No Serviço de Pediatria do Hospital de Braga, o entusiasmo é evidente nos dias em que os Doutores Palhaços marcam presença. Segundo a directora da unidade, Almerinda Barroso Pereira, «estes dias são sempre muito agradáveis, diferentes e mais felizes». «Há muita animação e interacção com as crianças, com os pais e profissionais», assinala, elogiando a «excelência» do trabalho que os Doutores Palhaços realizam no Hospital de Braga, com benefícios nos próprios tratamentos. «É um dia mais leve onde as crianças estão mais descontraídas e isso favorece o tratamento. Isto é comprovado por várias teses de doutoramento e mestrado que estudaram os efeitos dos cuidados dos Drs. Palhaços nas crianças internadas e comprovaram-se dados muito positivos. Notamos as crianças mais calmas, descontraídas, alegres, bem-dispostas, tolerantes e mais colaborantes. Inclusive temos até casos de crianças com doenças crónicas, que estão várias vezes internadas e que pedem para não ter alta à segunda-feira, porque sabem que no dia seguinte os Drs. Palhaços vão cá estar», revela.

Os Doutores Palhaços já fazem parte da família do Hospital de Braga

Por sua vez, o Presidente do Conselho de Administração do Hospital de Braga, João Porfírio Oliveira, reforçou o papel da Operação Nariz Vermelho e o trabalho desenvolvido pelos Doutores Palhaços e a «importância que têm na humanização dos cuidados de saúde prestados aos pequenos utentes». «Os Drs. Palhaços trazem sempre uma alegria contagiante para as nossas crianças, mas também aos pais, restantes utentes e profissionais de saúde. O seu trabalho faz com que consigam esquecer um pouco as dificuldades de estarem hospitalizadas. A sua atuação é, sem dúvida, uma mais-valia extrema para o bem-estar de todos os envolvidos. Acreditamos que a brincadeira e o sorriso deixam espontaneamente as crianças mais motivadas para quererem melhorar os seus estados de saúde», realça.

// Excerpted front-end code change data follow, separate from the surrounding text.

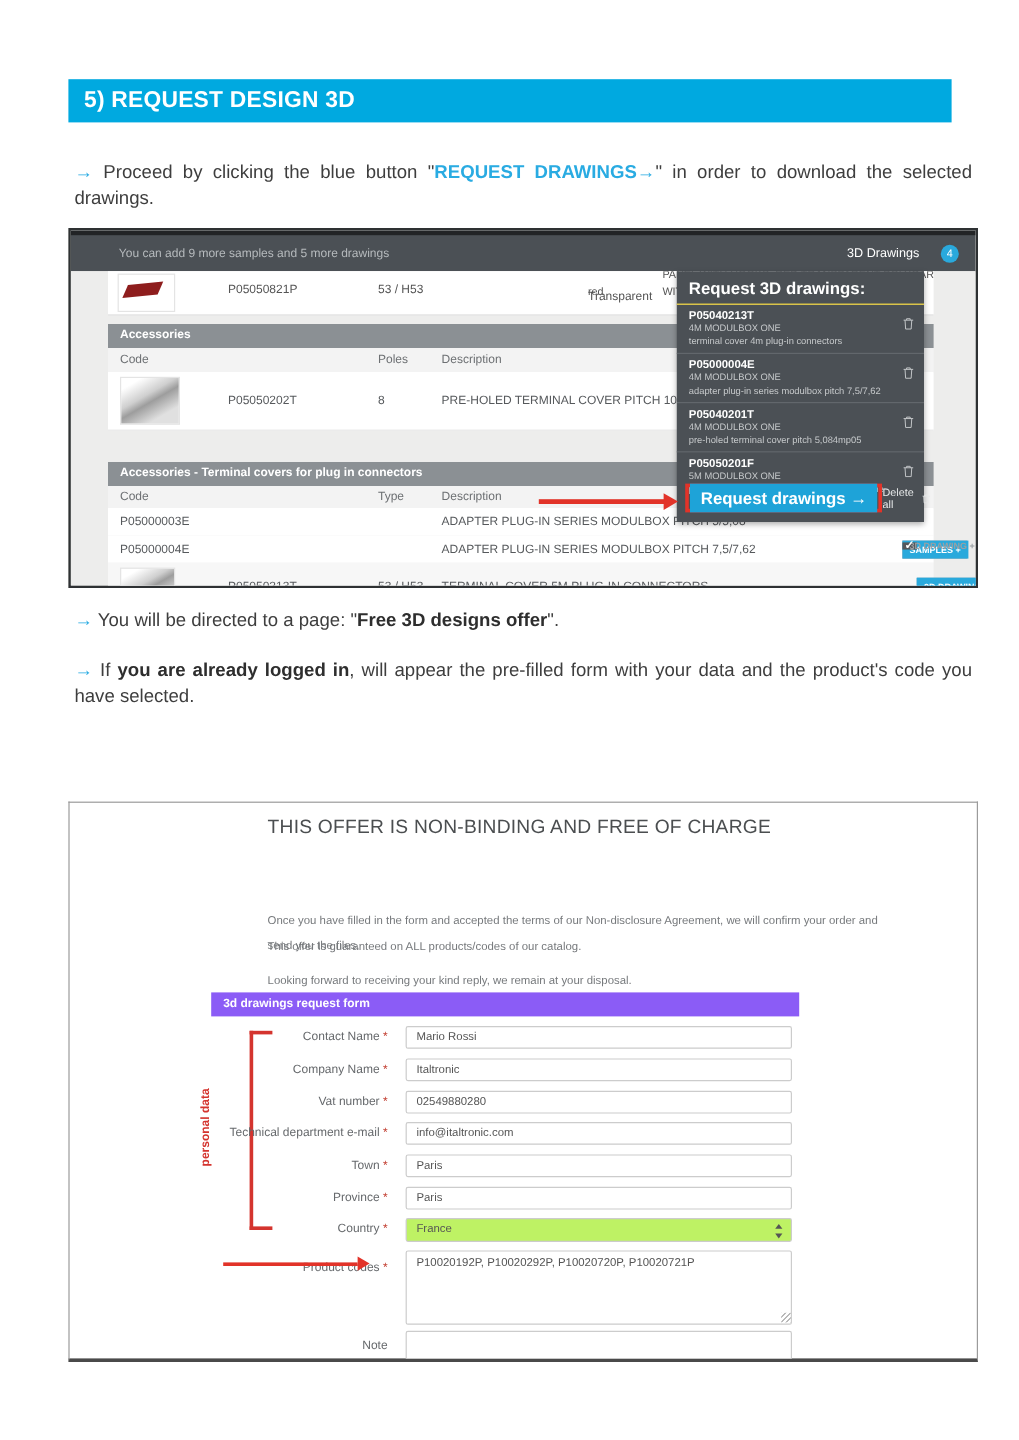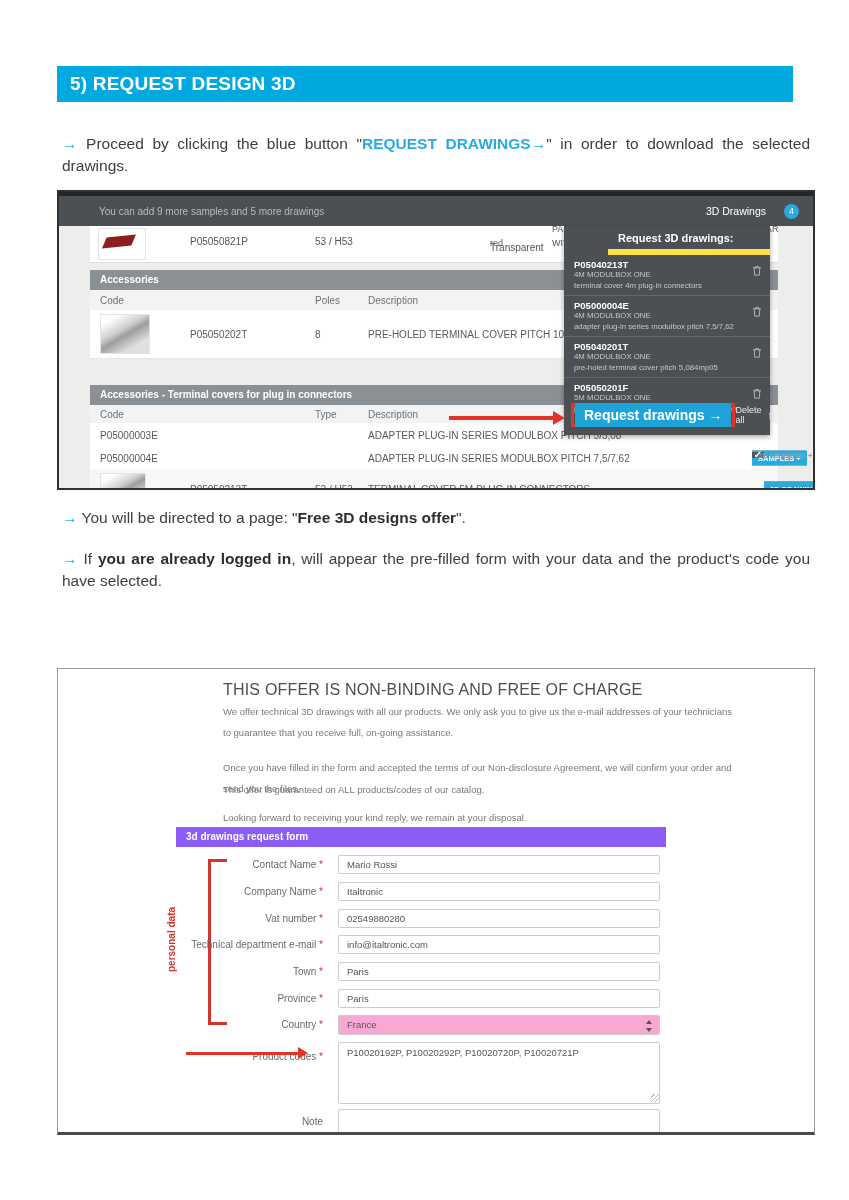"Request 3D drawings:" .ptitle { border-bottom: 6px solid #fde047 -> 1px solid #fde047; font-size: 11px -> 14px; margin-left: 44px -> none }
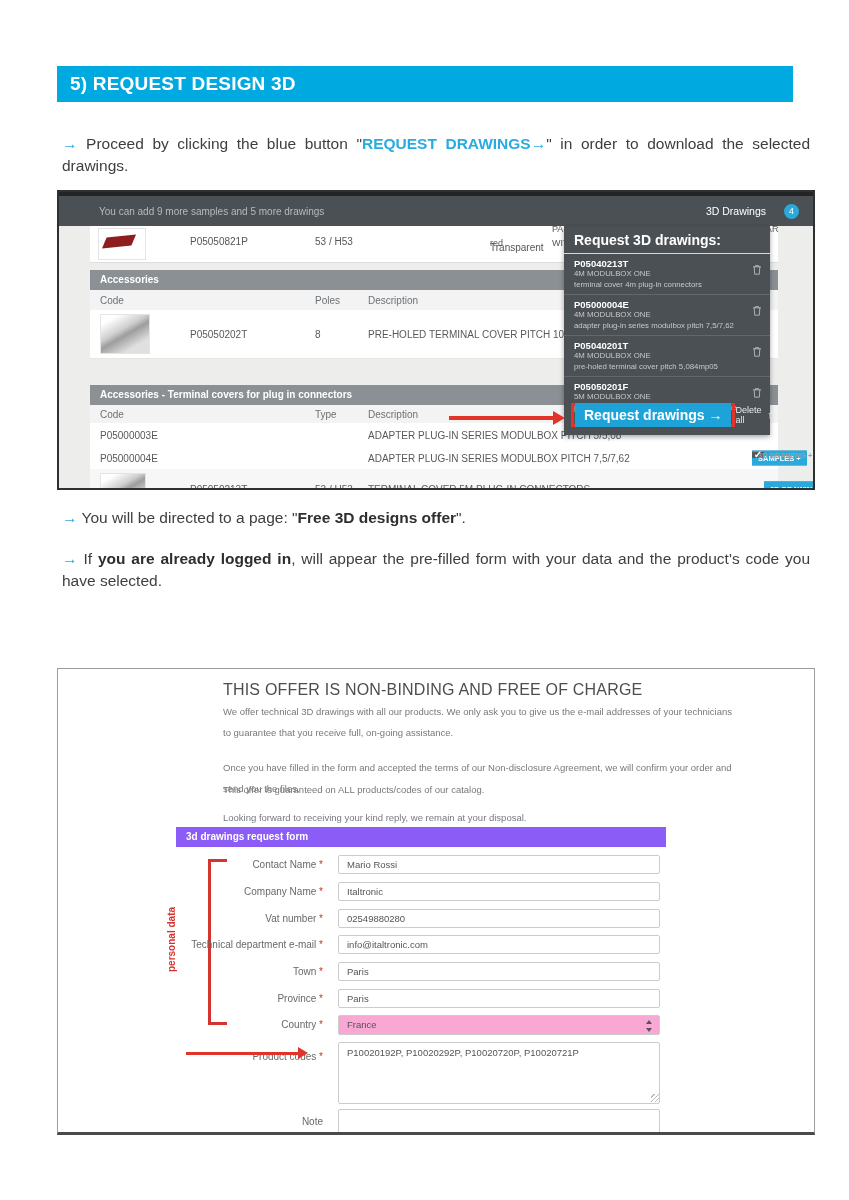"We offer technical 3D drawings" p.s2p { html: <p>We offer technical 3D drawings with all our products. We only ask you to give us the e-mail addresses of your technicians to guarantee that you receive full, on-going assistance.</p> -> none }
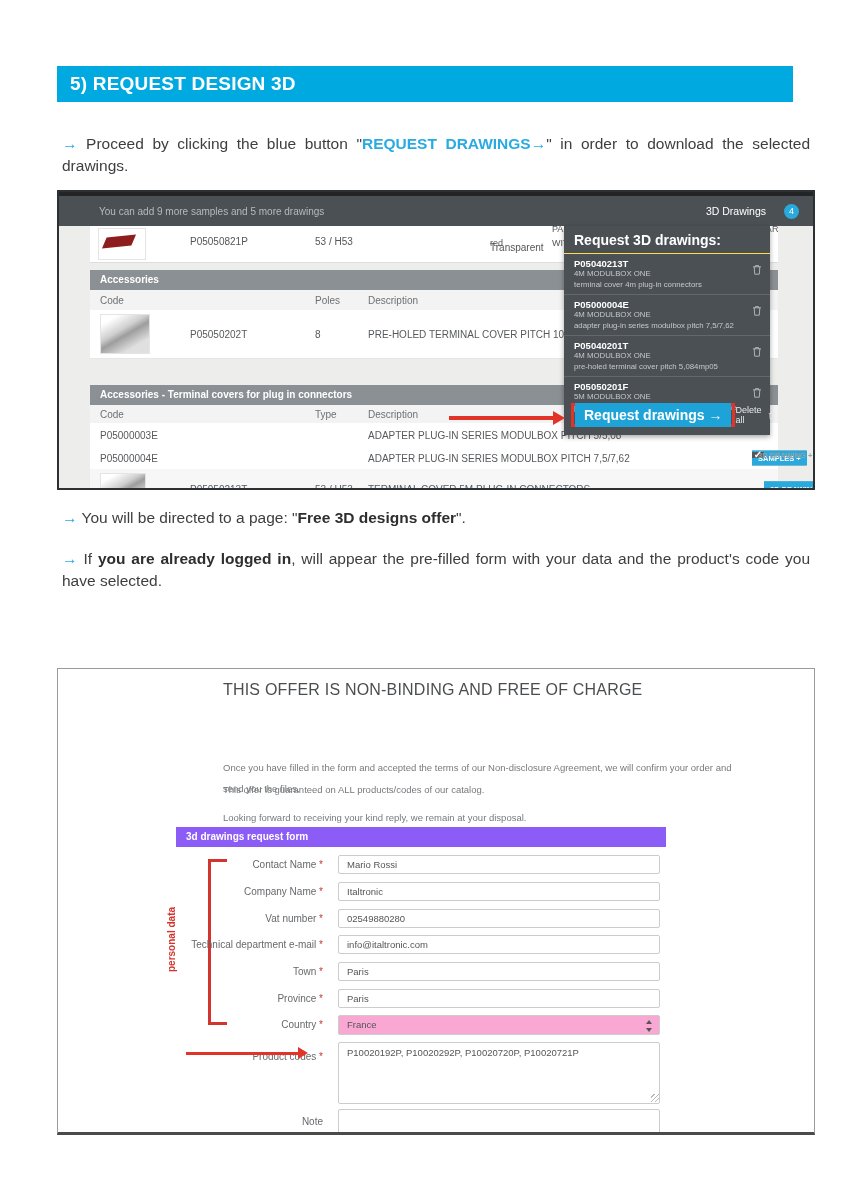"France" .fsel { background: #f9a8d4 -> #bef264 }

Para o responsável, os profissionais de saúde devem inclusive ser, nas suas funções, mais “palhaços”. «Penso muito nisso e tenho vontade de ser cada dia mais palhaço, porque a alegria é contagiante. Continuar a ser brincalhão, continuar a sorrir e continuar a fazer os outros sentirem-se bem, acaba por ser uma motivação e um estado de bem-estar para quem está a desempenhar as suas funções. De forma contrária, se passarmos um estado de tristeza, os utentes também vão ficar tristes», justifica.

Para João Porfírio Oliveira, o balanço do trabalho efectuado pelos Doutores Palhaços no Hospital de Braga «é muito positivo». «Quando não estão, e isso notou-se durante a pandemia, apesar de terem atuado através de canais digitais, sente-se uma grande diferença no ambiente que se vive na instituição. Não só no internamento de Pediatria, mas também quando se deslocam a outros serviços ou quando vão almoçar. Nestes dias há sempre muita animação e alegria. Os Doutores Palhaços já fazem parte do hospital e desta família e são sempre muito bem-vindos», termina.

Esta é mais uma bonita história de amor, amizade, bondade e esperança. É assim todas as terças, no Hospital de Braga!